- [What this task involves] For each line below that includes the string "attended", show the whole line.

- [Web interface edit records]
• • • • •

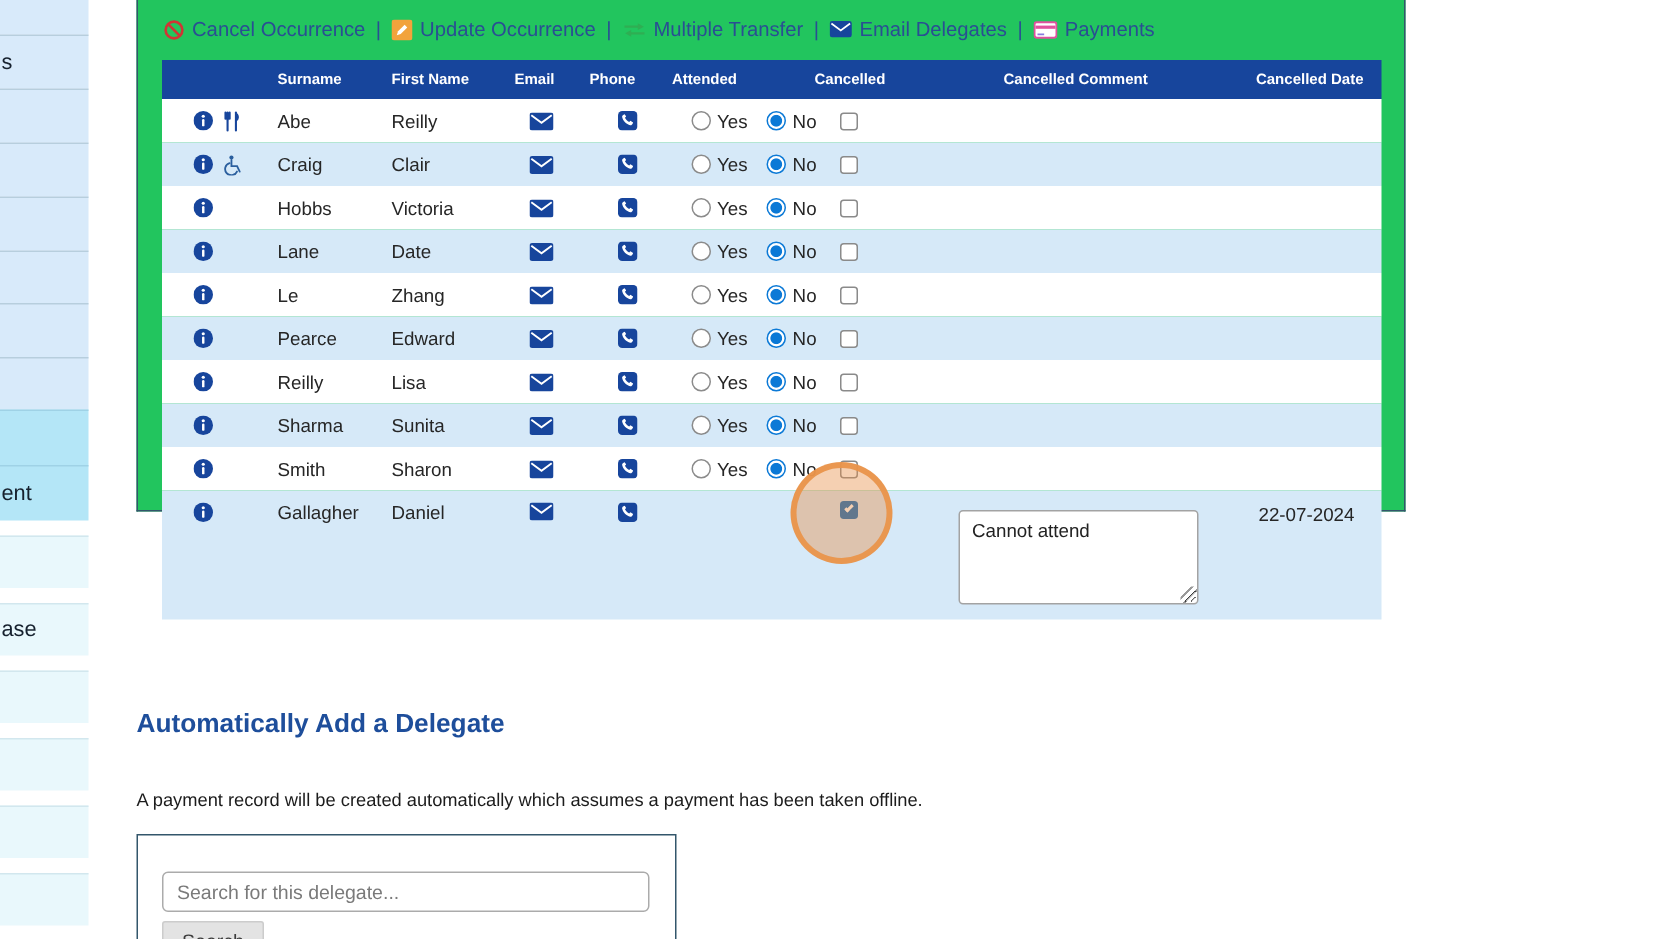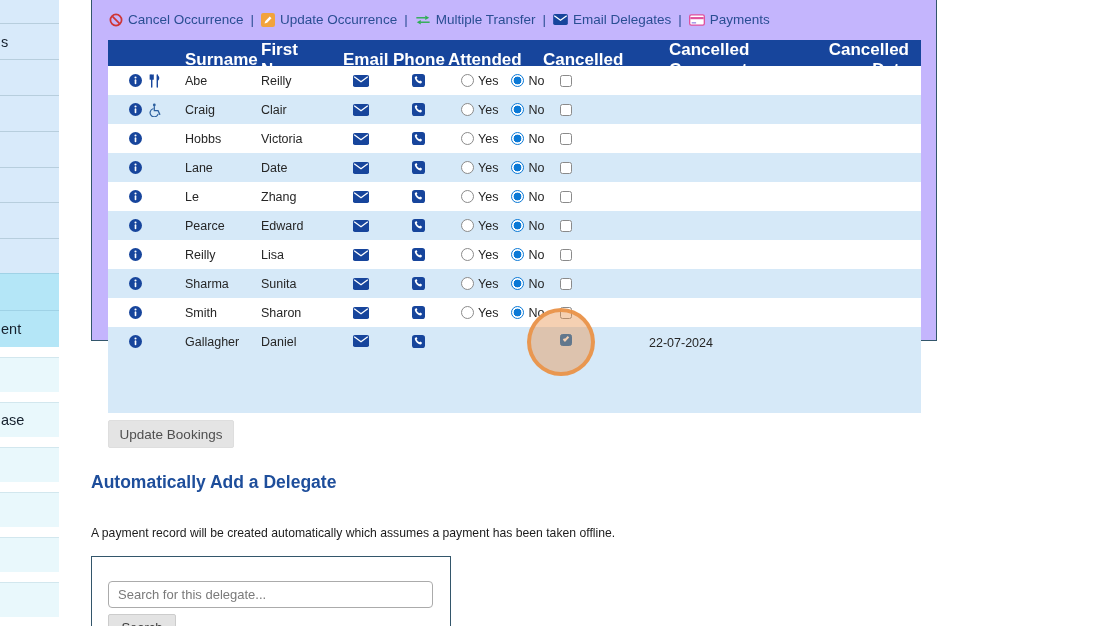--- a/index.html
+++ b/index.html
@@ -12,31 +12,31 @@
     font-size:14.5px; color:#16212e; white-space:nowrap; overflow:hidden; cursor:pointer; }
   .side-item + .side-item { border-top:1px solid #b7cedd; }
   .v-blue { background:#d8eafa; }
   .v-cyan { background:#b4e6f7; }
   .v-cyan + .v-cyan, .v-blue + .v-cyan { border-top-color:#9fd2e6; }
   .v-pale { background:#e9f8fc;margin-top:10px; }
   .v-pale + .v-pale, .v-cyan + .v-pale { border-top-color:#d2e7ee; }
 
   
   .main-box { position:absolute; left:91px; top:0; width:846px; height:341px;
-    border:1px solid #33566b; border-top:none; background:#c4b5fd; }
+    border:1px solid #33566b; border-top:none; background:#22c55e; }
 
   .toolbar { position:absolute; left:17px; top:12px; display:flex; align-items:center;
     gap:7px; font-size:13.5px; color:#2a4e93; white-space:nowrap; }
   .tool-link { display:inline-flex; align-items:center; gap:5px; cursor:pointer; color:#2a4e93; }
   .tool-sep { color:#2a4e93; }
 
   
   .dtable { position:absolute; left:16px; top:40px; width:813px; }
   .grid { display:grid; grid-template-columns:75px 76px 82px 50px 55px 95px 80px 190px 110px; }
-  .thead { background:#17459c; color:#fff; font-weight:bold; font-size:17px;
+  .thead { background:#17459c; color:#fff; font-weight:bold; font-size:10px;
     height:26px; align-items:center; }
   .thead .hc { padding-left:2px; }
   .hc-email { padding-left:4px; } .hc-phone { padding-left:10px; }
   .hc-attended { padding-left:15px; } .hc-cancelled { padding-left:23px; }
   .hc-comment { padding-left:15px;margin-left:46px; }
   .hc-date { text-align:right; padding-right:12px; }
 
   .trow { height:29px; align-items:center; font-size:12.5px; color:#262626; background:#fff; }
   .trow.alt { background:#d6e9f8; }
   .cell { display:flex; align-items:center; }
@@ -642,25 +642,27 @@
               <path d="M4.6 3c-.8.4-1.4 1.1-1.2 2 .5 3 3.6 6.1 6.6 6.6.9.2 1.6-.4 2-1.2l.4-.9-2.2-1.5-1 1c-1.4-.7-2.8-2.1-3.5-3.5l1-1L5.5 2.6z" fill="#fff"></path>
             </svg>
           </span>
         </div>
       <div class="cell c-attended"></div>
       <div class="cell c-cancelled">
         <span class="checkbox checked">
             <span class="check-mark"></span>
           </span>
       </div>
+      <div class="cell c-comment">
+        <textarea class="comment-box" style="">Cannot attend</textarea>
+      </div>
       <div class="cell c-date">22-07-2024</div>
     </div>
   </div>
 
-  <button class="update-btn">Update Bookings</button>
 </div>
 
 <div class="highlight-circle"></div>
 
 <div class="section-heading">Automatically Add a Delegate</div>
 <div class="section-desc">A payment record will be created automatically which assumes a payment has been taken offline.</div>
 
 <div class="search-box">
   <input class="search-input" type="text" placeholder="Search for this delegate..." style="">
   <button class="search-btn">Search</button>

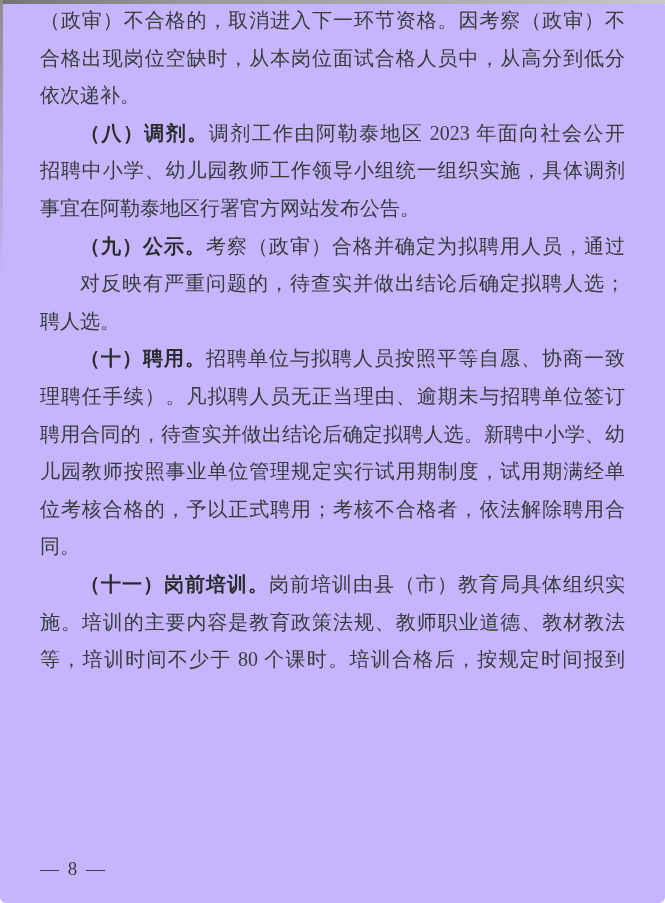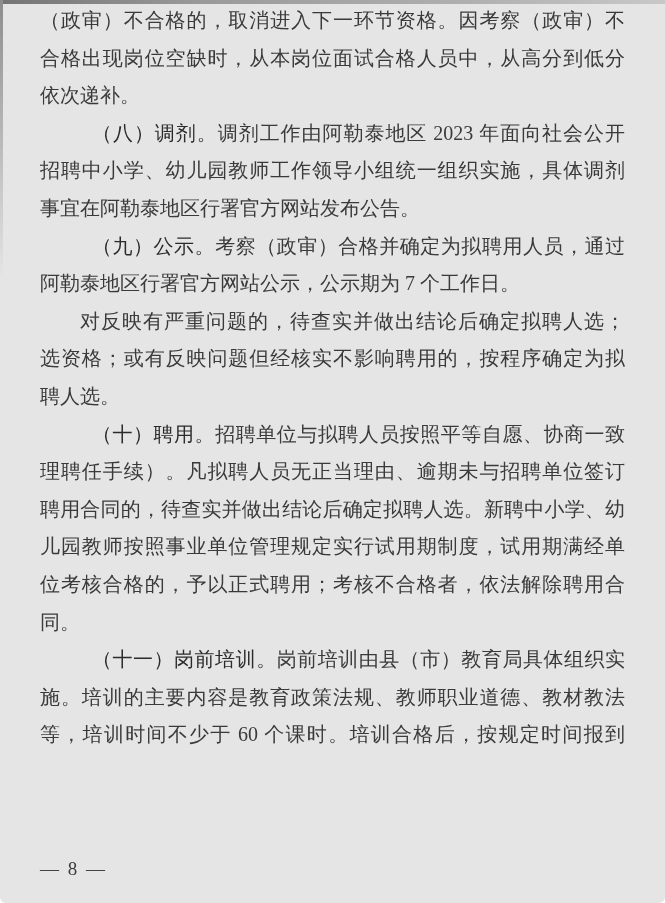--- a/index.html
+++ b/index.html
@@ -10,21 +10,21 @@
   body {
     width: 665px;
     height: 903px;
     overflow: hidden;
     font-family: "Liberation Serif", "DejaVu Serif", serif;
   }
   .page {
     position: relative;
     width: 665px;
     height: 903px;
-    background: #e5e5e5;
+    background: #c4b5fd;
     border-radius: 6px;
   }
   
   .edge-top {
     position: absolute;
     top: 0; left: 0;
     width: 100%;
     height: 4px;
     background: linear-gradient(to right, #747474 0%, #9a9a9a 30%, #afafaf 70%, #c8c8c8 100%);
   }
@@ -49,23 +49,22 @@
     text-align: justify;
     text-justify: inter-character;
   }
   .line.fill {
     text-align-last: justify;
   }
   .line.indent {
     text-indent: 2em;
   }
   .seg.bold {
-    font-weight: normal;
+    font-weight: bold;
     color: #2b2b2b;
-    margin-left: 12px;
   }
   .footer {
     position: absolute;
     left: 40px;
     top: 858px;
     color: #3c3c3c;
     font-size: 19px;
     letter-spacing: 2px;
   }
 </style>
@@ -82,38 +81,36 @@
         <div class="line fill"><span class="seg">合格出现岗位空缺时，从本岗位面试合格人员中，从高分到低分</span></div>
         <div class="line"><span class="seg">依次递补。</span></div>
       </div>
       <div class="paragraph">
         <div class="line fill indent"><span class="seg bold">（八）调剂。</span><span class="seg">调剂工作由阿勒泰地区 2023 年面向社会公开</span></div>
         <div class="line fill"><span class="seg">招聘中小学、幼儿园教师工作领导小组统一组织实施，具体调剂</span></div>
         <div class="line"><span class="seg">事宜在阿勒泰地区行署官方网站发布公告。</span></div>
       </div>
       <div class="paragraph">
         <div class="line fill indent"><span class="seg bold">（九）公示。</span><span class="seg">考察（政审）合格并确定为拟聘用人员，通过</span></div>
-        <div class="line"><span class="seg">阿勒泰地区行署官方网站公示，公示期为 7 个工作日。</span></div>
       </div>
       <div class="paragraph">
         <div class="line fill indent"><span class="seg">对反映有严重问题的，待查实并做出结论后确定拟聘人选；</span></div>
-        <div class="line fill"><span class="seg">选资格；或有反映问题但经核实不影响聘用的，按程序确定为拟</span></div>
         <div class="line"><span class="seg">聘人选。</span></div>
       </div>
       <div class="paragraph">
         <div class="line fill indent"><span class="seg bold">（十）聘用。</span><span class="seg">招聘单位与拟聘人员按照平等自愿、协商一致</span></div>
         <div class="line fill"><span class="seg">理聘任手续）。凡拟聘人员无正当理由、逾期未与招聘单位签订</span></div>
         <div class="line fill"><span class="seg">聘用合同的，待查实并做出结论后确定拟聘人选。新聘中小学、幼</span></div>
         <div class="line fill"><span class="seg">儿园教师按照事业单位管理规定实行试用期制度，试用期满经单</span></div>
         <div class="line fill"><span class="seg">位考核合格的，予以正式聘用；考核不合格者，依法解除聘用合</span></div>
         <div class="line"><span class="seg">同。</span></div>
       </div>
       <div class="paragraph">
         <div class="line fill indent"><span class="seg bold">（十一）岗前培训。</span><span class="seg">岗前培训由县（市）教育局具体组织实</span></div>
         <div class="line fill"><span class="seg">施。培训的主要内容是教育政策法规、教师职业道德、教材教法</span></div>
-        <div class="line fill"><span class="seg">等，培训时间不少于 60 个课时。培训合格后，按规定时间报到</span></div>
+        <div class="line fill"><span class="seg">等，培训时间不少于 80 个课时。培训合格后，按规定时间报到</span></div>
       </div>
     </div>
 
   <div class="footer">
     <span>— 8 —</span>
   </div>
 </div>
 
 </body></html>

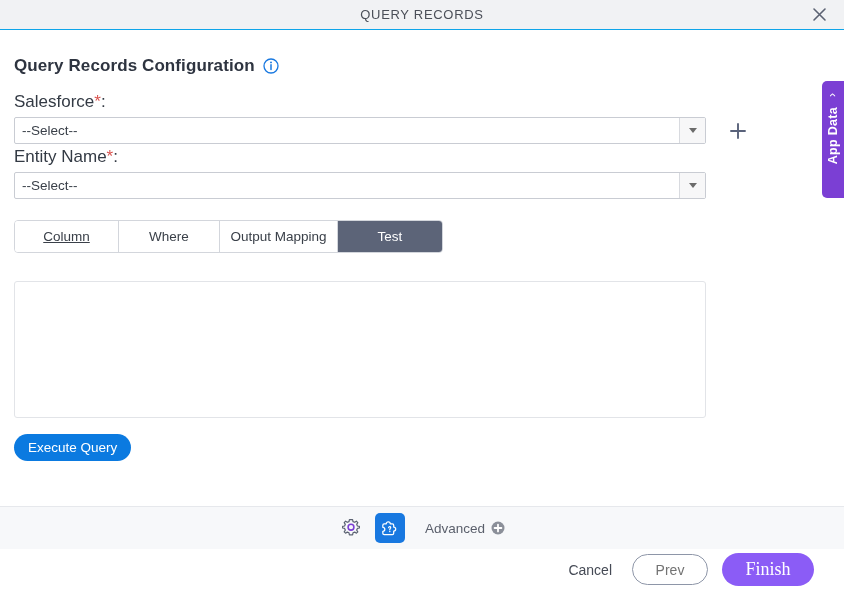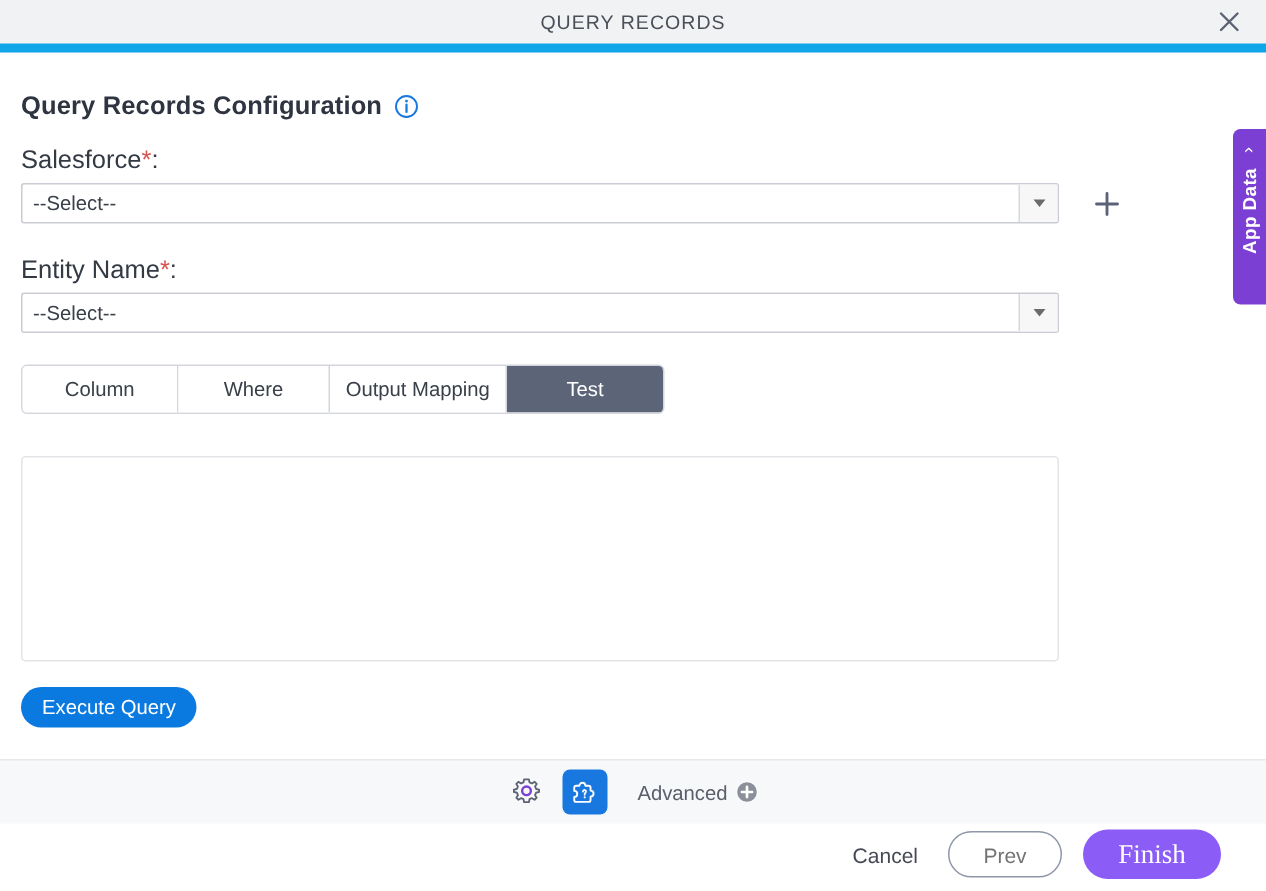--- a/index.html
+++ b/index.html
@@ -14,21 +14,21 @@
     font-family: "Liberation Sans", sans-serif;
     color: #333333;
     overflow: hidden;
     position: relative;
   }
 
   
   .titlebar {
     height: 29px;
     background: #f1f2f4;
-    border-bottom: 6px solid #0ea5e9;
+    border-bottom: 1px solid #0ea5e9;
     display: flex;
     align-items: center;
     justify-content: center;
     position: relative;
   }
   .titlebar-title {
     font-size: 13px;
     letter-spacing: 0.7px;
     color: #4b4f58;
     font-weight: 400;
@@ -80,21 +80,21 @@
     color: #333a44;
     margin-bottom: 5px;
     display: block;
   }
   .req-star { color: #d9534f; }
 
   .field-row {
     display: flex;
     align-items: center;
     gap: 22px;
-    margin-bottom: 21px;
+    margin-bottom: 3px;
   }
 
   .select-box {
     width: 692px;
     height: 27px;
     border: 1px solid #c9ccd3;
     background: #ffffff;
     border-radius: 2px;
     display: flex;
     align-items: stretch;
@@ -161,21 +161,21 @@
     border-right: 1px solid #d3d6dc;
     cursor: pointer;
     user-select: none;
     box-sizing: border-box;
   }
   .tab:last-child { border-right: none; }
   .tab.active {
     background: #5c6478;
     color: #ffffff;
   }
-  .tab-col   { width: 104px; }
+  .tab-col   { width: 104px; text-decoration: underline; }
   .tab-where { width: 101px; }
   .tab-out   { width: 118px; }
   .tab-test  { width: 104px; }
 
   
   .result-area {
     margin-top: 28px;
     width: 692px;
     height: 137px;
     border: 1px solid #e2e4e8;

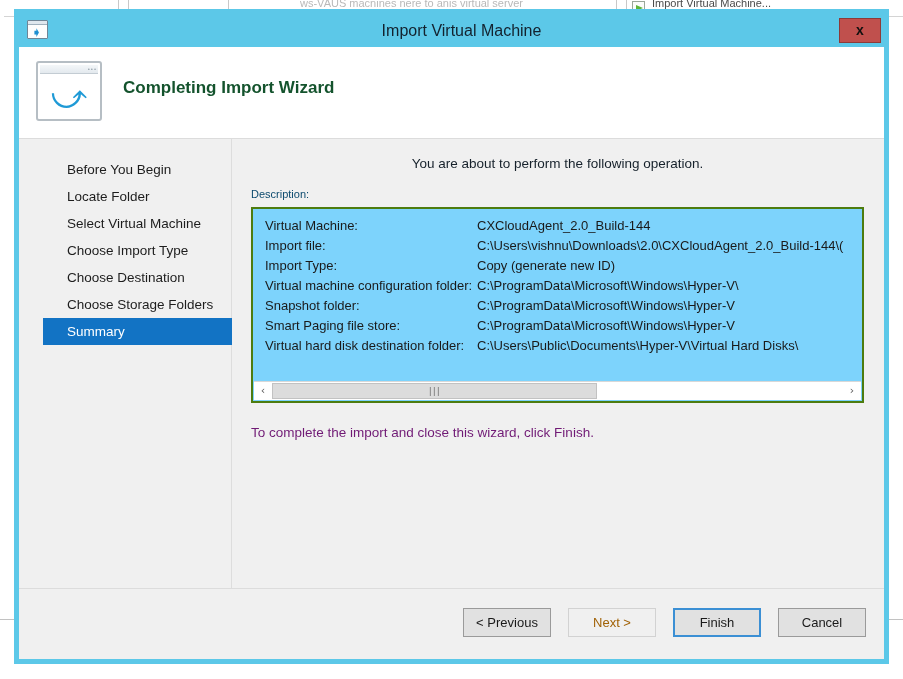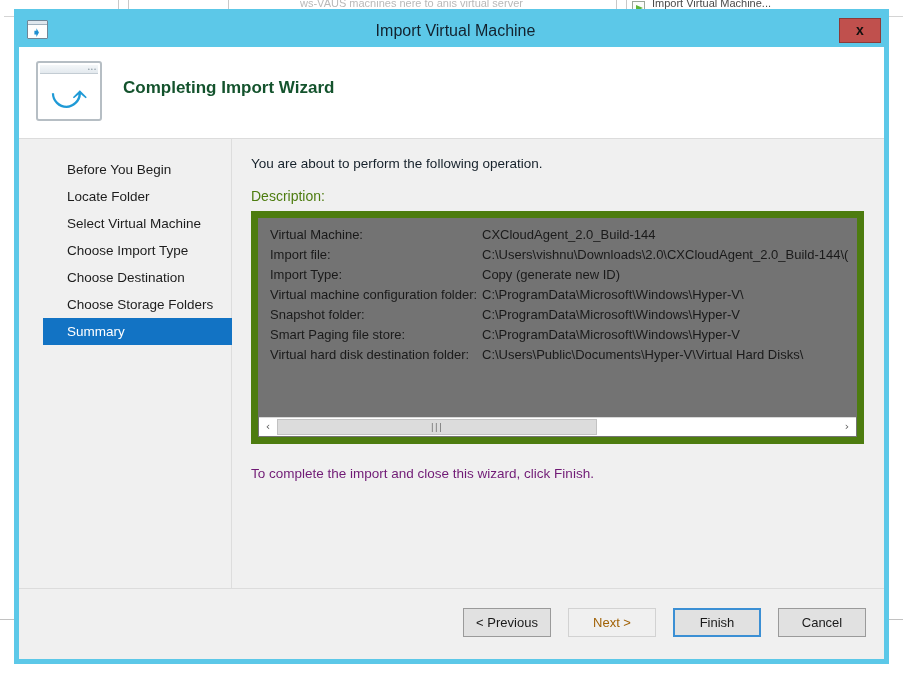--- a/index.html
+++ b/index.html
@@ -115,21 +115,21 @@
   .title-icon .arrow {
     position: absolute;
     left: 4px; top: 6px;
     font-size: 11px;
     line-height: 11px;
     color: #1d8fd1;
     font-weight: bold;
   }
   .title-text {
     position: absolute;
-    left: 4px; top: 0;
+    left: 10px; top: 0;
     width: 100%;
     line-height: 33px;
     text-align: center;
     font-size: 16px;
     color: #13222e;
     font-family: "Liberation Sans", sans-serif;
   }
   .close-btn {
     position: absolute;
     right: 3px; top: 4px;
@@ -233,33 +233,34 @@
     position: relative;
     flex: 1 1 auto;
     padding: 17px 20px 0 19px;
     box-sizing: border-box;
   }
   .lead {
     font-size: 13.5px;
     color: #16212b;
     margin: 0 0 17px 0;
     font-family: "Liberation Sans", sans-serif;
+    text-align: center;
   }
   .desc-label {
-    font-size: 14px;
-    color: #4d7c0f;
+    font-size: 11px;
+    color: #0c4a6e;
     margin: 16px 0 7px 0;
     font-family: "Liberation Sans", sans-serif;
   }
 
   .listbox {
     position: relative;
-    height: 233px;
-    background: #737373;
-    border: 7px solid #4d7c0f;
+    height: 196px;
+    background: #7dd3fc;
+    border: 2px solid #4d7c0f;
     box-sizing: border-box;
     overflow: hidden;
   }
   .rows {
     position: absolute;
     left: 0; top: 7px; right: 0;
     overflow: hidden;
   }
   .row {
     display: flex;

• • • • •

- [Output for this exercise]
   .hc-attended { padding-left:15px; } .hc-cancelled { padding-left:23px; }
       <div class="cell c-attended"></div>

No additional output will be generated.